Apple, Google Patch Critical Wi-Fi Flaw; Other Phones Screwed
There’s normally a lot you can do to protect yourself from phone hackers, whether it’s avoiding suspicious links online or installing antivirus software.
They can't tell that the guy standing behind them has just hacked their smartphones. Credit: Monkey Business Images/Shutterstock
That’s not the case with a new vulnerability that affects the ubiquitous Broadcom mobile Wi-Fi chips. A very dedicated and skilled hacker could theoretically compromise any vulnerable phone logged into the same Wi-Fi network as the hacker.
Apple devices are safe as long as they update to iOS 10.3.1, and Google Nexus and Pixel phones if they install this month's Android security patch (both released Monday), but most Android users will either have to wait a while, or develop other methods to protect themselves.

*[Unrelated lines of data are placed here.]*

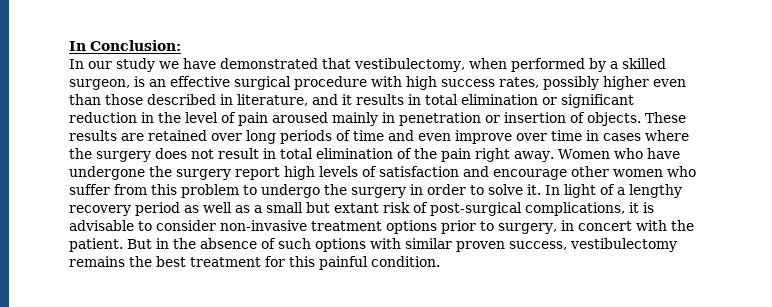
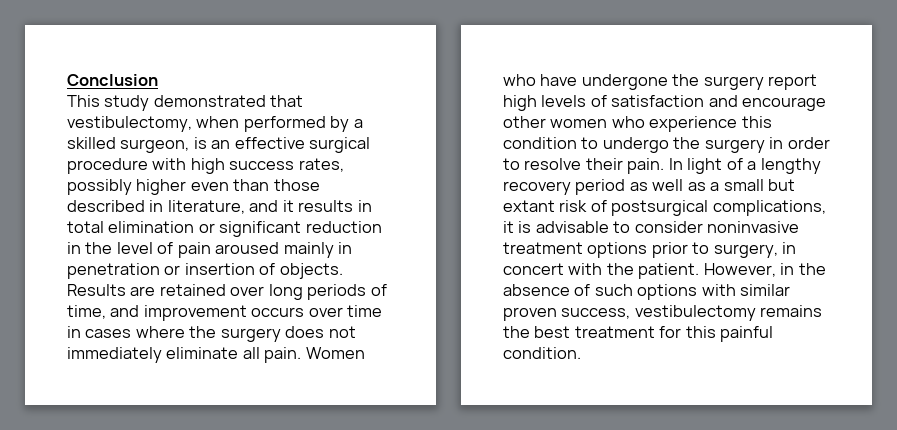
- In Conclusion:
- In our study we have demonstrated that vestibulectomy, when performed by a skilled surgeon, is an effective surgical procedure with high success rates, possibly higher even than those described in literature, and it results in total elimination or significant reduction in the level of pain aroused mainly in penetration or insertion of objects.
+ Conclusion
+ This study demonstrated that vestibulectomy, when performed by a skilled surgeon, is an effective surgical procedure with high success rates, possibly higher even than those described in literature, and it results in total elimination or significant reduction in the level of pain aroused mainly in penetration or insertion of objects.
- These results are retained over long periods of time and even improve over time in cases where the surgery does not result in total elimination of the pain right away.
+ Results are retained over long periods of time, and improvement occurs over time in cases where the surgery does not immediately eliminate all pain.
- Women who have undergone the surgery report high levels of satisfaction and encourage other women who suffer from this problem to undergo the surgery in order to solve it.
+ Women who have undergone the surgery report high levels of satisfaction and encourage other women who experience this condition to undergo the surgery in order to resolve their pain.
- In light of a lengthy recovery period as well as a small but extant risk of post-surgical complications, it is advisable to consider non-invasive treatment options prior to surgery, in concert with the patient.
+ In light of a lengthy recovery period as well as a small but extant risk of postsurgical complications, it is advisable to consider noninvasive treatment options prior to surgery, in concert with the patient.
- But in the absence of such options with similar proven success, vestibulectomy remains the best treatment for this painful condition.
+ However, in the absence of such options with similar proven success, vestibulectomy remains the best treatment for this painful condition.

Vulnerable phones include Google's Nexus 5, 6 and 6P, most high-end Samsung phones, and every iPhone since the iPhone 4. While some of these devices (such as the iPhone 5 and later and the Nexus 6 and later) can already be patched, other Android devices — particularly Samsung's, but likely other manufacturers' as well — remain vulnerable for now, and many will never be patched.
What To Do
First and foremost: To protect yourself from this flaw, ensure that you have the latest system software installed on your phone. Supported Apple and Nexus phones can already receive the patches, but their owners will have to authorize the updates.
If you've got an iPhone 4 or 4s or a Nexus 5 , you're out of luck — as those handsets are no longer supported, they will almost certainly never receive this patch. (Google did not list the Nexus 5X, which is still supported, as eligible for the patch. We've heard that that handset uses a Qualcomm rather than a Broadcom Wi-Fi chipset, so it may not be affected by this flaw. We're asking Google for more information.)
Other handset manufacturers will be scrambling to release patches. When those patches are ready, simply downloading and installing the updates should be enough to head this vulnerability off at the pass.
However, if you have a phone that doesn’t run stock Android, then you’re probably reliant on your wireless carrier for security updates, and wireless carriers tend to drag their heels — not least because they have to work out the kinks for each and every Android patch with each handset manufacturer that they buy devices from. And if your Android phone is more than 2 years old, it's unlikely that you'll receive a patch this flaw.
In that case, the simplest way to protect yourself is to disable Wi-Fi whenever you're not on a known network. Using your home or office Wi-Fi is probably not dangerous, since they're probably secured with a password and (at least in theory) you know everyone using them. Some phones can be set up so that Wi-Fi automatically switches off when you get out of range of a specific network.
The real danger comes from unsecured or public Wi-Fi networks, which can be used as part of an old hacker trick. If a malicious Wi-Fi hotspot has a commonly used network name — such as "LINKSYS", or "ATT Free Wi-Fi" — your phone will automatically connect to it as long as the phone has connected to a network with the same name in the past. Once you're connected, a hacker could exploit the Broadcom vulnerability and take over your phone completely.
To avoid unsecured Wi-Fi networks (which provide a whole host of problems beyond just proof-of-concept Broadcom flaws), access your Wi-Fi settings and selected Saved Networks. Then, instruct your phone to Forget anything that’s not a private, secured, known network that you use on a daily basis.
How It Works
The potentially devastating flaw was explained by Gal Beniamini, a researcher at Google’s Project Zero security initiative. In a blog posting yesterday (April 4), Beniamini describes, in exhaustive detail, how almost any phone with a Broadcom Wi-Fi chip could be compromised by his intricate exploit, and made to run malicious code.
The Broadcom vulnerability itself requires fairly deep knowledge of Wi-Fi chipsets to understand, let alone replicate. Still, in simple terms, Beniamini developed a way to attack the firmware on Broadcom's system-on-chip Wi-Fi.
Beniamini caused a stack buffer overflow, meaning he was able to make the chip try to record information in excess of its allotted memory. By transmitting data to the chip and arbitrarily rewriting values, he was able to take over the device’s RAM piece-by-piece, until he had enough computing power at his disposal to execute remote code.
If that sounds like a gross oversimplification, it is; the first of two blog posts explaining the process is almost 9,000 words long. Still, if Beniamini could do it, there’s likely at least one cybercriminal out there who could, too.
Beniamini had harsh words for Broadcom, claiming that its chip "lacks all basic exploit mitigations." Broadcom told Beniamini that its future chips will provide more security, both in terms of hardware and firmware.
In the meantime, it'll be up to phone manufacturers and wireless carriers to keep users safe — something that, apart from Apple and Google, they have a decidedly mixed record of doing.